Resources / guides / tutorials mentioned
- The Rust Book and the Async Book (recommended prerequisites before major rewrites)
- Topics to study:
pin,pin-project, and allocation awareness - Error handling tools:
anyhow, custom error wrapping approaches - Talks: TigerBeetle database talk/presenter highlighted as illuminating
- Practical advice: spend substantial hands-on time learning async, lifetimes, and traits together
Main speakers / sources referenced
- Austin Starks — original article / author referenced
- The Primagen — the YouTuber/commentator presenting this summary/critique
- Rust community (subreddit and commenters) — multiple reactions and advice quoted
- Named individuals mentioned: Adam Elmore, Aaron Francis (noted as friendly), and “Joran” (TigerBeetle presenter).
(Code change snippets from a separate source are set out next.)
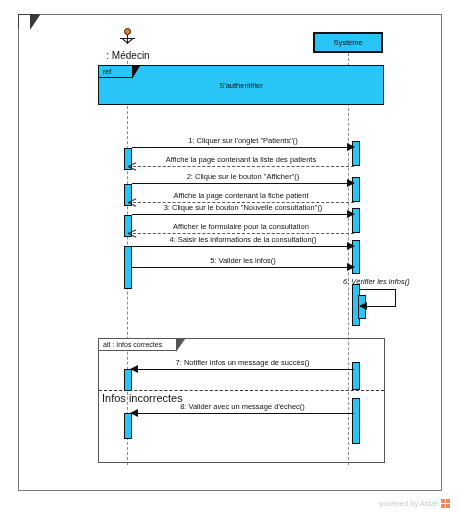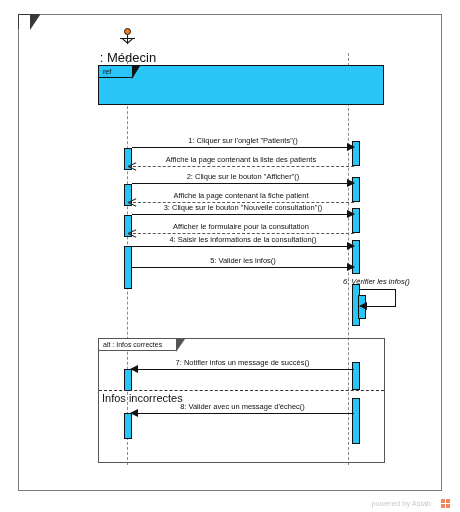--- a/index.html
+++ b/index.html
@@ -27,21 +27,21 @@
   .actor{position:absolute;left:112px;top:28px;width:30px;height:24px;}
   .actor-head{position:absolute;left:12px;top:0;width:7px;height:7px;border-radius:50%;
     background:#f07d1a;border:1px solid #1a1a1a;box-sizing:border-box;}
   .actor-body{position:absolute;left:15px;top:7px;width:1px;height:9px;background:#1a1a1a;}
   .actor-arms{position:absolute;left:8px;top:10px;width:15px;height:1px;background:#1a1a1a;}
   .actor-leg-l{position:absolute;left:9px;top:15px;width:7px;height:1px;background:#1a1a1a;
     transform:rotate(40deg);transform-origin:right center;}
   .actor-leg-r{position:absolute;left:15px;top:15px;width:7px;height:1px;background:#1a1a1a;
     transform:rotate(-40deg);transform-origin:left center;}
   .actor-label{position:absolute;left:98px;top:50px;width:60px;text-align:center;
-    font-size:13px;color:#111;white-space:nowrap;}
+    font-size:10px;color:#111;white-space:nowrap;}
 
   
   .sys-box{position:absolute;left:313px;top:32px;width:70px;height:21px;
     background:#29c5f6;border:2px solid #111;box-sizing:border-box;
     display:flex;align-items:center;justify-content:center;
     font-size:7.5px;color:#111;}
 
   
   .lifeline{position:absolute;width:0;border-left:1px dashed #8a8a8a;}
   .ll-actor{left:127px;top:56px;height:409px;}
@@ -92,21 +92,21 @@
   .head-open-l:after{transform:rotate(25deg);transform-origin:left center;}
 
   
   .self-msg{position:absolute;box-sizing:border-box;
     border-top:1px solid #111;border-right:1px solid #111;border-bottom:1px solid #111;}
   .self-head{position:absolute;left:-1px;bottom:-4px;width:0;height:0;
     border-right:8px solid #111;border-top:4px solid transparent;border-bottom:4px solid transparent;}
   .self-label{position:absolute;font-size:7.5px;color:#111;white-space:nowrap;}
 
   
-  .wm{position:absolute;right:10px;bottom:4px;display:flex;align-items:center;gap:10px;
+  .wm{position:absolute;right:10px;bottom:4px;display:flex;align-items:center;gap:2px;
     font-size:7.5px;color:#c9c9c9;}
   .wm-logo{width:9px;height:9px;display:grid;grid-template-columns:1fr 1fr;
     grid-template-rows:1fr 1fr;gap:1px;}
   .wm-logo i{background:#f08a5d;display:block;}
 </style>
 </head>
 <body>
 
 <div class="canvas">
 
@@ -115,25 +115,29 @@
 
   <div class="actor">
     <div class="actor-head"></div>
     <div class="actor-body"></div>
     <div class="actor-arms"></div>
     <div class="actor-leg-l"></div>
     <div class="actor-leg-r"></div>
   </div>
   <div class="actor-label">: Médecin</div>
 
+  <div class="sys-box">
+    <span>Système</span>
+  </div>
 
   <div class="lifeline ll-actor"></div>
   <div class="lifeline ll-sys"></div>
 
   <div class="ref-frag"></div>
+  <div class="ref-label">S'authentifier</div>
   <div class="ref-tab">ref</div>
 
   <div class="act" style="left:124px;top:148px;width:8px;height:22px;"></div>
   <div class="act" style="left:124px;top:184px;width:8px;height:22px;"></div>
   <div class="act" style="left:124px;top:215px;width:8px;height:22px;"></div>
   <div class="act" style="left:124px;top:246px;width:8px;height:43px;"></div>
   <div class="act" style="left:124px;top:369px;width:8px;height:22px;"></div>
   <div class="act" style="left:124px;top:413px;width:8px;height:26px;"></div>
 
   <div class="act" style="left:352px;top:141px;width:8px;height:25px;"></div>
A few others were referenced imprecisely.
Bottom line
Rust offers strong safety guarantees and the potential for high performance, but its advanced features (lifetimes, async, generics, error propagation) impose significant cognitive and development costs. For latency-sensitive trading, Rust can be appropriate — but only if your team is prepared for the steep learning curve and ongoing tooling/maintenance trade-offs. Otherwise, languages like Go or Zig (or platform-specific solutions such as OCaml/FPGA) may be more pragmatic.